===== Data for this exercise
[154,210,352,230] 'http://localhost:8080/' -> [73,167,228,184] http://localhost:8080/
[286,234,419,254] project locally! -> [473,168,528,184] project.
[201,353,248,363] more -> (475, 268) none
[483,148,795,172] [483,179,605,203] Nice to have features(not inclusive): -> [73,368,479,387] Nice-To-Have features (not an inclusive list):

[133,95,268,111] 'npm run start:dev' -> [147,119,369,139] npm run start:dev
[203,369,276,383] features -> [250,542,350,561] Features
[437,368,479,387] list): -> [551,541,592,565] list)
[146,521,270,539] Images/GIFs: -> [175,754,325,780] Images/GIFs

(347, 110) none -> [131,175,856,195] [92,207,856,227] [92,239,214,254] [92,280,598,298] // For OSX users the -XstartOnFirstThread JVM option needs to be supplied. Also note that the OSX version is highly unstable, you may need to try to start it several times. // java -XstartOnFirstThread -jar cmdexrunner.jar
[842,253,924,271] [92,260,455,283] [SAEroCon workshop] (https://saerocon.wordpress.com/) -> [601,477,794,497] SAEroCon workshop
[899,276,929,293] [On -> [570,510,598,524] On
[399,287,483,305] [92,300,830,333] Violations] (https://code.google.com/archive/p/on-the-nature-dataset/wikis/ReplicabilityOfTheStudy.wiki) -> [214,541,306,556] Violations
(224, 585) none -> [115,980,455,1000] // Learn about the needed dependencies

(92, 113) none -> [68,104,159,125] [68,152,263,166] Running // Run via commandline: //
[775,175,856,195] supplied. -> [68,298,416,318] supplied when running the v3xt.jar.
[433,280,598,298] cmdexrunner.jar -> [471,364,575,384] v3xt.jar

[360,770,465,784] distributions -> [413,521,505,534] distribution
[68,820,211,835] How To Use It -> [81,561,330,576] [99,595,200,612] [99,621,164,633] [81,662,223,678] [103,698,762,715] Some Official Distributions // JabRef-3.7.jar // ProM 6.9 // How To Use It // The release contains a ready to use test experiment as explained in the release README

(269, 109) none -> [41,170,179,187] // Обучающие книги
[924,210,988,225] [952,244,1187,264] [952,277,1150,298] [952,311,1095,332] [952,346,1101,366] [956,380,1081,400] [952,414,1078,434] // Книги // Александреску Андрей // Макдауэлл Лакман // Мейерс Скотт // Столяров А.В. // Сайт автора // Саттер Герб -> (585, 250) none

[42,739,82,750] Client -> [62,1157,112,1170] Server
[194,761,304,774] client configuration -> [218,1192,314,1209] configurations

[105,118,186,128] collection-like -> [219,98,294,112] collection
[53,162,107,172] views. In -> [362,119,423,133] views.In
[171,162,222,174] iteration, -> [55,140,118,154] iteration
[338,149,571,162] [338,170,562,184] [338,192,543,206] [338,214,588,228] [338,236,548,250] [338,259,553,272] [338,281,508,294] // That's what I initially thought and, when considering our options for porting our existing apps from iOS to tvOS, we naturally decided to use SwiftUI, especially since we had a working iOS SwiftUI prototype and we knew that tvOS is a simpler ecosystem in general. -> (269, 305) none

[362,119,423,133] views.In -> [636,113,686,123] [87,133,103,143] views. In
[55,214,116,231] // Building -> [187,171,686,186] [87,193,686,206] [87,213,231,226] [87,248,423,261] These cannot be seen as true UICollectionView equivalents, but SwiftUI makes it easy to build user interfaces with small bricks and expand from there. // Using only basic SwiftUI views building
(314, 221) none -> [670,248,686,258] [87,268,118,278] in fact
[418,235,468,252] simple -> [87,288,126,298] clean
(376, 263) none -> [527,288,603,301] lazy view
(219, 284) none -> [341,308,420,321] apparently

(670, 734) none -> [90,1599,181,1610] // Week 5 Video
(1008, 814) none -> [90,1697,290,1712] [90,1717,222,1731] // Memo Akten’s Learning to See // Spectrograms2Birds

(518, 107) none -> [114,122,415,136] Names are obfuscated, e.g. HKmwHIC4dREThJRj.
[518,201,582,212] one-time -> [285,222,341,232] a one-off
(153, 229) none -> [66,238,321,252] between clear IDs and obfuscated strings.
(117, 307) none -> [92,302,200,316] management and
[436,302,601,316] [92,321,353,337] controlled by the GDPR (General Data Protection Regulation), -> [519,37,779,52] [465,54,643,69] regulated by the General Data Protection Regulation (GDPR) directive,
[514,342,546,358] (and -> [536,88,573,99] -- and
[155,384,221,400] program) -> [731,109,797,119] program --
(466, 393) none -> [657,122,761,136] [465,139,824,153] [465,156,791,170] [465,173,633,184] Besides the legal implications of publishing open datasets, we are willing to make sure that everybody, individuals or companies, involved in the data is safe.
==========
About this task: Each entry needs to be given again exactly as it stands.

Written response:
[154,210,352,230] 'http://localhost:8080/' -> [73,167,228,184] http://localhost:8080/
[286,234,419,254] project locally! -> [473,168,528,184] project.
[201,353,248,363] more -> (475, 268) none
[483,148,795,172] [483,179,605,203] Nice to have features(not inclusive): -> [73,368,479,387] Nice-To-Have features (not an inclusive list):

[133,95,268,111] 'npm run start:dev' -> [147,119,369,139] npm run start:dev
[203,369,276,383] features -> [250,542,350,561] Features
[437,368,479,387] list): -> [551,541,592,565] list)
[146,521,270,539] Images/GIFs: -> [175,754,325,780] Images/GIFs

(347, 110) none -> [131,175,856,195] [92,207,856,227] [92,239,214,254] [92,280,598,298] // For OSX users the -XstartOnFirstThread JVM option needs to be supplied. Also note that the OSX version is highly unstable, you may need to try to start it several times. // java -XstartOnFirstThread -jar cmdexrunner.jar
[842,253,924,271] [92,260,455,283] [SAEroCon workshop] (https://saerocon.wordpress.com/) -> [601,477,794,497] SAEroCon workshop
[899,276,929,293] [On -> [570,510,598,524] On
[399,287,483,305] [92,300,830,333] Violations] (https://code.google.com/archive/p/on-the-nature-dataset/wikis/ReplicabilityOfTheStudy.wiki) -> [214,541,306,556] Violations
(224, 585) none -> [115,980,455,1000] // Learn about the needed dependencies

(92, 113) none -> [68,104,159,125] [68,152,263,166] Running // Run via commandline: //
[775,175,856,195] supplied. -> [68,298,416,318] supplied when running the v3xt.jar.
[433,280,598,298] cmdexrunner.jar -> [471,364,575,384] v3xt.jar

[360,770,465,784] distributions -> [413,521,505,534] distribution
[68,820,211,835] How To Use It -> [81,561,330,576] [99,595,200,612] [99,621,164,633] [81,662,223,678] [103,698,762,715] Some Official Distributions // JabRef-3.7.jar // ProM 6.9 // How To Use It // The release contains a ready to use test experiment as explained in the release README

(269, 109) none -> [41,170,179,187] // Обучающие книги
[924,210,988,225] [952,244,1187,264] [952,277,1150,298] [952,311,1095,332] [952,346,1101,366] [956,380,1081,400] [952,414,1078,434] // Книги // Александреску Андрей // Макдауэлл Лакман // Мейерс Скотт // Столяров А.В. // Сайт автора // Саттер Герб -> (585, 250) none

[42,739,82,750] Client -> [62,1157,112,1170] Server
[194,761,304,774] client configuration -> [218,1192,314,1209] configurations

[105,118,186,128] collection-like -> [219,98,294,112] collection
[53,162,107,172] views. In -> [362,119,423,133] views.In
[171,162,222,174] iteration, -> [55,140,118,154] iteration
[338,149,571,162] [338,170,562,184] [338,192,543,206] [338,214,588,228] [338,236,548,250] [338,259,553,272] [338,281,508,294] // That's what I initially thought and, when considering our options for porting our existing apps from iOS to tvOS, we naturally decided to use SwiftUI, especially since we had a working iOS SwiftUI prototype and we knew that tvOS is a simpler ecosystem in general. -> (269, 305) none

[362,119,423,133] views.In -> [636,113,686,123] [87,133,103,143] views. In
[55,214,116,231] // Building -> [187,171,686,186] [87,193,686,206] [87,213,231,226] [87,248,423,261] These cannot be seen as true UICollectionView equivalents, but SwiftUI makes it easy to build user interfaces with small bricks and expand from there. // Using only basic SwiftUI views building
(314, 221) none -> [670,248,686,258] [87,268,118,278] in fact
[418,235,468,252] simple -> [87,288,126,298] clean
(376, 263) none -> [527,288,603,301] lazy view
(219, 284) none -> [341,308,420,321] apparently

(670, 734) none -> [90,1599,181,1610] // Week 5 Video
(1008, 814) none -> [90,1697,290,1712] [90,1717,222,1731] // Memo Akten’s Learning to See // Spectrograms2Birds

(518, 107) none -> [114,122,415,136] Names are obfuscated, e.g. HKmwHIC4dREThJRj.
[518,201,582,212] one-time -> [285,222,341,232] a one-off
(153, 229) none -> [66,238,321,252] between clear IDs and obfuscated strings.
(117, 307) none -> [92,302,200,316] management and
[436,302,601,316] [92,321,353,337] controlled by the GDPR (General Data Protection Regulation), -> [519,37,779,52] [465,54,643,69] regulated by the General Data Protection Regulation (GDPR) directive,
[514,342,546,358] (and -> [536,88,573,99] -- and
[155,384,221,400] program) -> [731,109,797,119] program --
(466, 393) none -> [657,122,761,136] [465,139,824,153] [465,156,791,170] [465,173,633,184] Besides the legal implications of publishing open datasets, we are willing to make sure that everybody, individuals or companies, involved in the data is safe.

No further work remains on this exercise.